105
Dermatomyositis
Violaceous hue and telangiectasias along the lid margin characterize the heliotrope of dermatomyositis.
Flat-topped violaceous papules, Gottron’s papules, are seen on the knuckles and proximal phalangeal joints.
Gottron’s papules are flat-topped papules that may occur along the lateral fingers. They are pathognomonic for dermatomyositis.

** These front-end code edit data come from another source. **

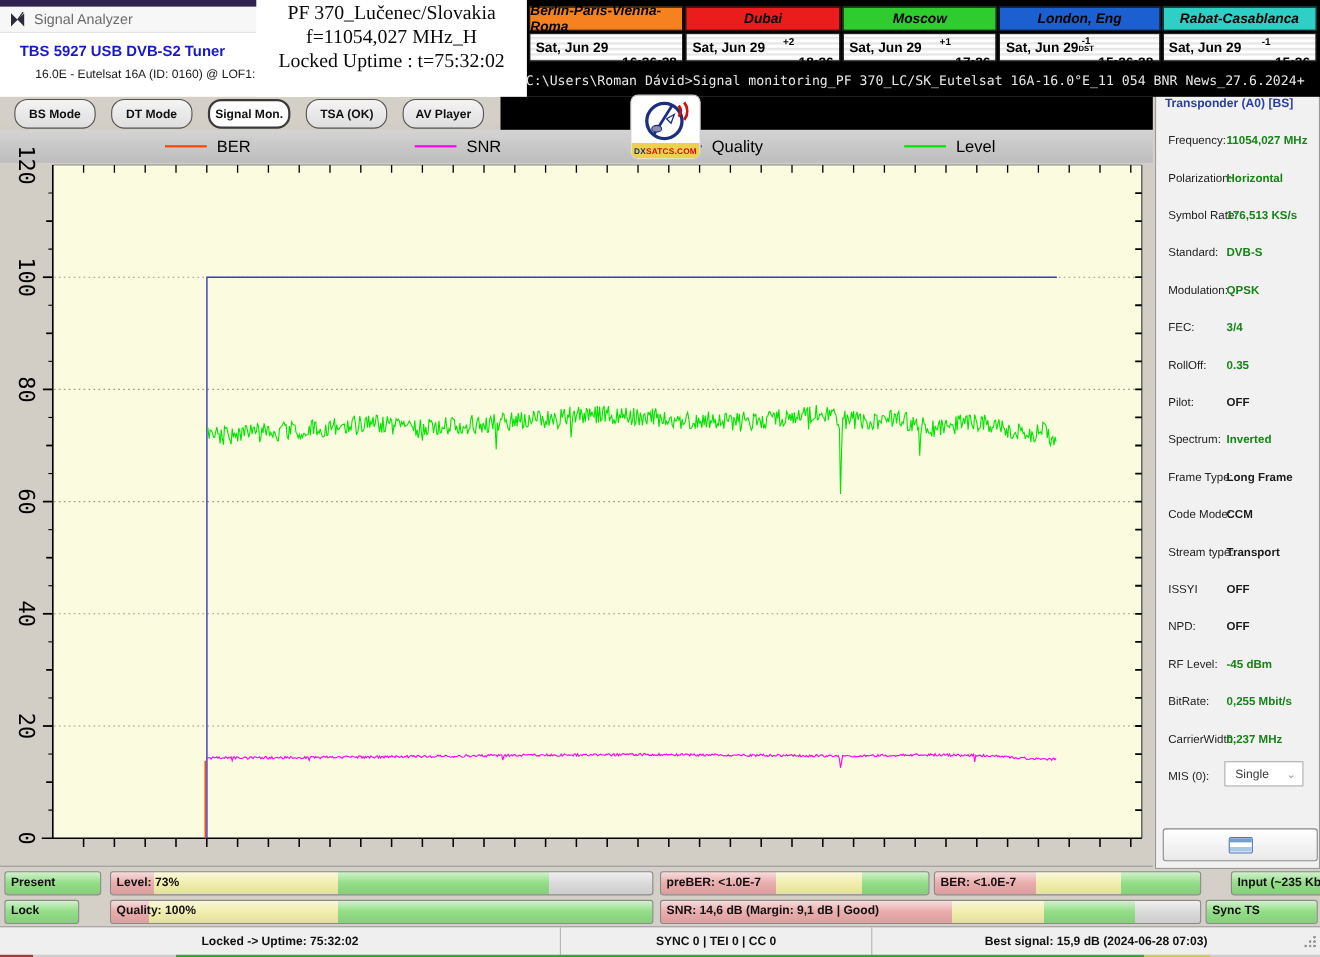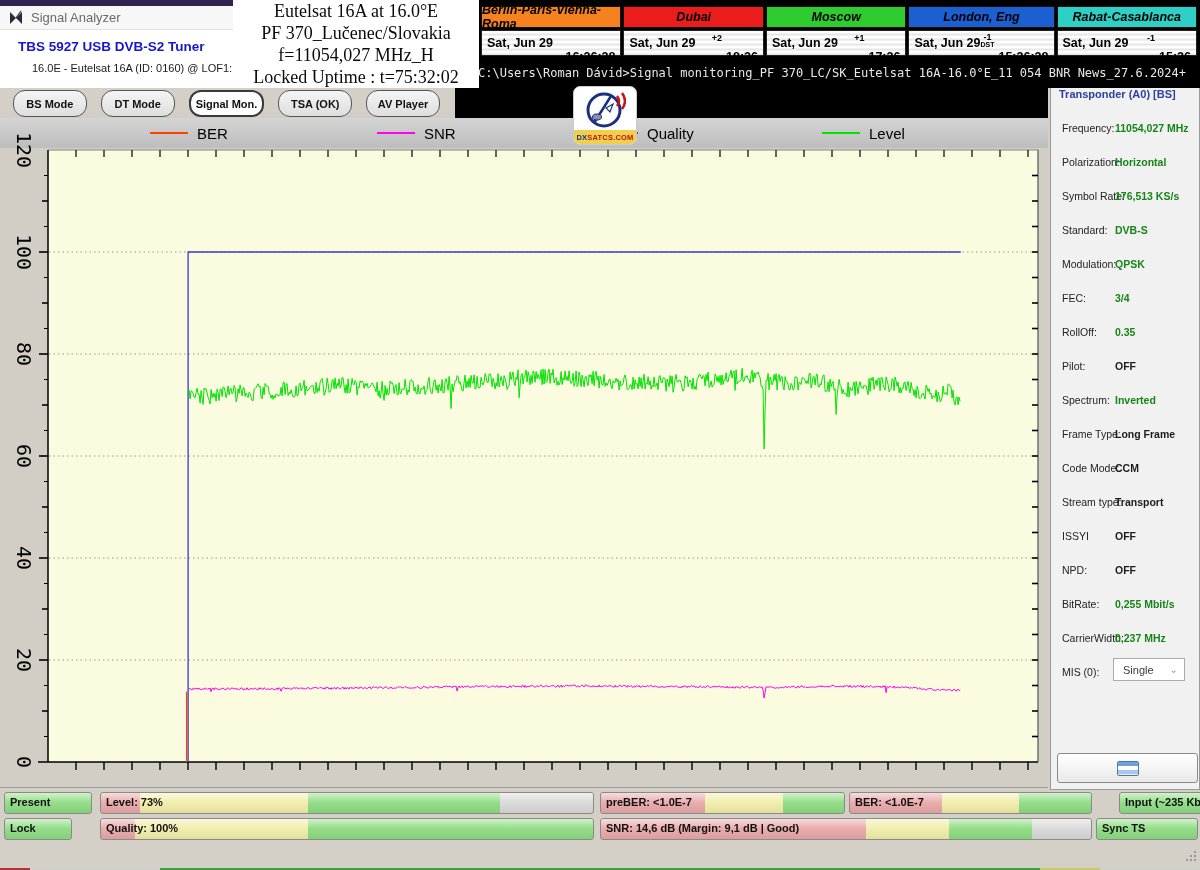"Eutelsat 16A at 16.0°E" div { html: <div>Eutelsat 16A at 16.0°E</div> -> none }
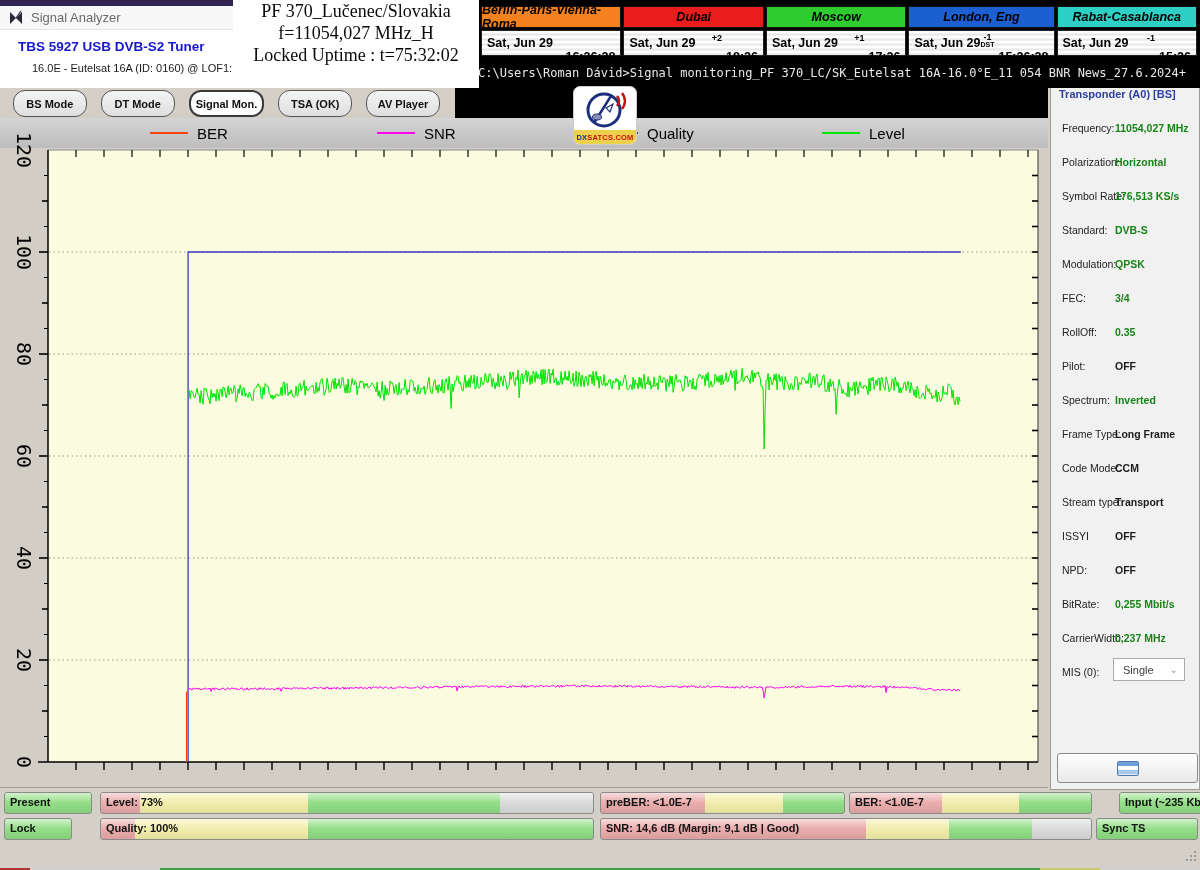"RF Level:" div.tr-row { html: none -> <div> <span>RF Level:</span> <span>-45 dBm</span> </div> }
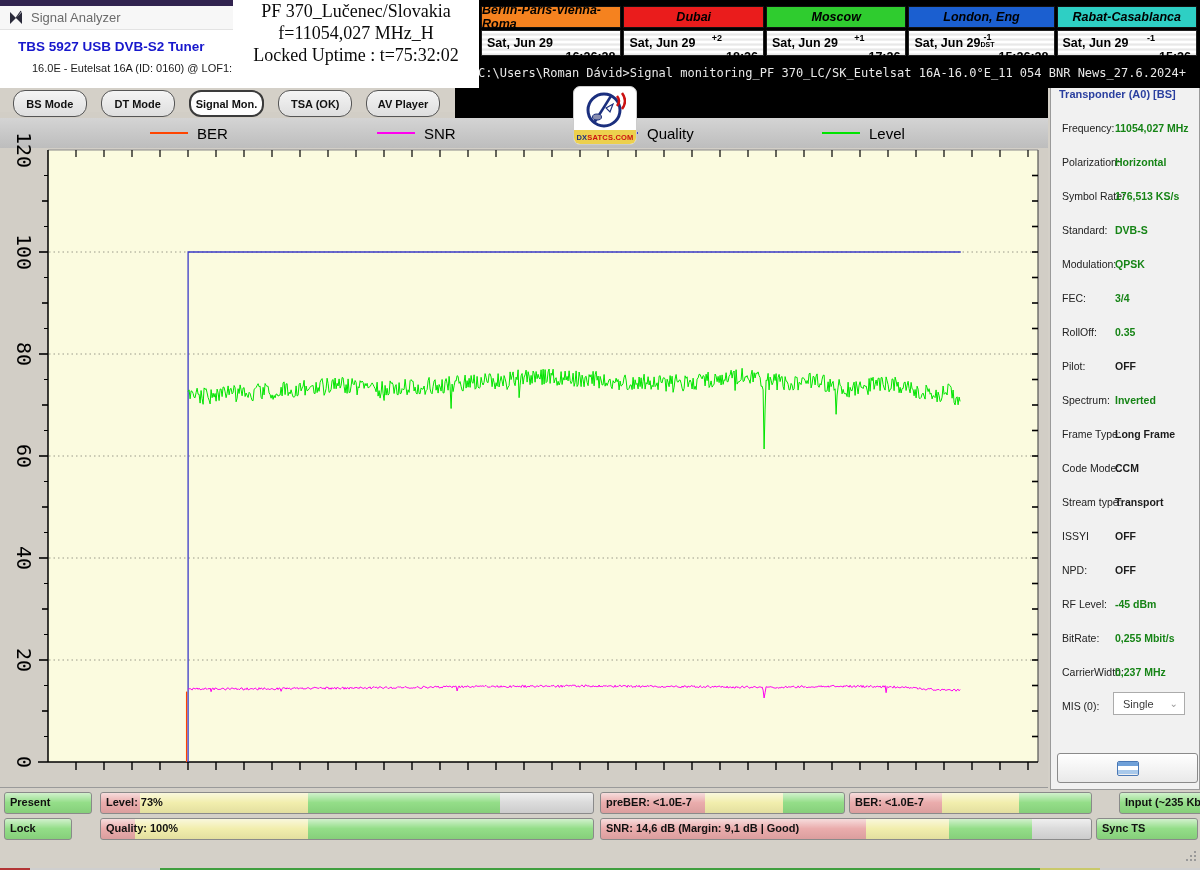"Locked -> Uptime: 75:32:02" div.statusbar { html: none -> <div> <div>Locked -&gt; Uptime: 75:32:02</div> <div>SYNC 0 | TEI 0 | CC 0</div> <div>Best signal: 15,9 dB (2024-06-28 07:03)</div> </div> }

In this patient with dermatomyositis, a faint violaceous blush is seen along the extensor arms. The knuckles also have a characteristic violaceous hue.
DESCRIPTION
Acquired, idiopathic connective tissue disease characterized by proximal muscle weakness and characteristic violaceous skin rash prominent on eyelids, scalp, metacarpophalangeal joints, and bony prominences. Roughly 10% have skin findings without evidence of muscle disease. Amyopathic dermatomyositis is skin disease in absence of muscle disease over 6 months; 2 years required to confirm this.
HISTORY
• Twice as common in females. • At least 15% of cases occur in children. • May present with gradual onset of typical skin findings, or with a proximal muscle weakness. • Patients often have difficulty combing hair, ascending stairs, or rising from a chair without using arms. • Cutaneous lesions often precede muscle involvement by 3–6 months.
PHYSICAL FINDINGS
• Heliotrope rash refers to violaceous erythema of eyelids. • Pathognomonic Gottron’s papules located over bony prominences, particularly proximal interphalangeal, distal interphalangeal, and metacarpophalangeal joints. Violaceous papules and plaques. • Shawl sign refers to violaceous erythema over back of neck, posterior shoulders. • Poikiloderma (erythema, telangiectasia, hypopigmentation and hyperpigmentation, and atrophy) is typical finding in skin of upper chest, posterior shoulders, buttocks, and back. • Periungual changes: ragged cuticles, erythema, telangiectasia. • Scalp findings include alopecia, pruritus, erythema scaling. • Skin lesions often pruritic. • ‘Mechanic’s hands’ refers to scaly fissures and inflammatory changes on hands bilaterally. • Calcinosis rare but severe associated finding. • Muscle involvement: proximal and symmetric. • Dysphagia in 12–45%. Fatigue. • Elevation of muscle enzymes. Creatine kinase to follow disease activity. • Muscle biopsy or muscle imaging with magnetic resonance imaging. • May be a paraneoplastic disease; older patients at greater risk for associated malignancy. Screening and rescreening for malignancy is important in patients older than 50.
TREATMENT
• Broad-spectrum sunscreens, sun-protective clothing, behavior modification. • Earlier intervention, therapy with systemic corticosteroids results in improved prognosis if muscle disease. • Systemic corticosteroids (prednisone 0.5–1.5 mg/kg q.d.) are treatment cornerstone, although rash may not respond. • Hydroxychloroquine 200–400 mg q.d., alone or combined with quinacrine 100–200 mg q.d., results in skin improvement; response may be incomplete. • Steroid-sparing options for skin disease include immune suppressive agents methotrexate 2.5–30 mg/week, intravenous immunoglobulin 2 g/kg for 2 consecutive days. • Antihistamines for pruritus (non-sedating during day or sedating at night). • Second-line agents for muscle disease treatment and steroid-sparing: methotrexate 25–50 mg/week, azathioprine 2 mg/kg q.d., cyclosporine 5 mg/kg q.d., cyclophosphamide 2 mg/kg q.d., intravenous immunoglobulin 2 g/kg. • Passive range of motion exercise, rest, proper nutrition, physical and occupational therapy are important.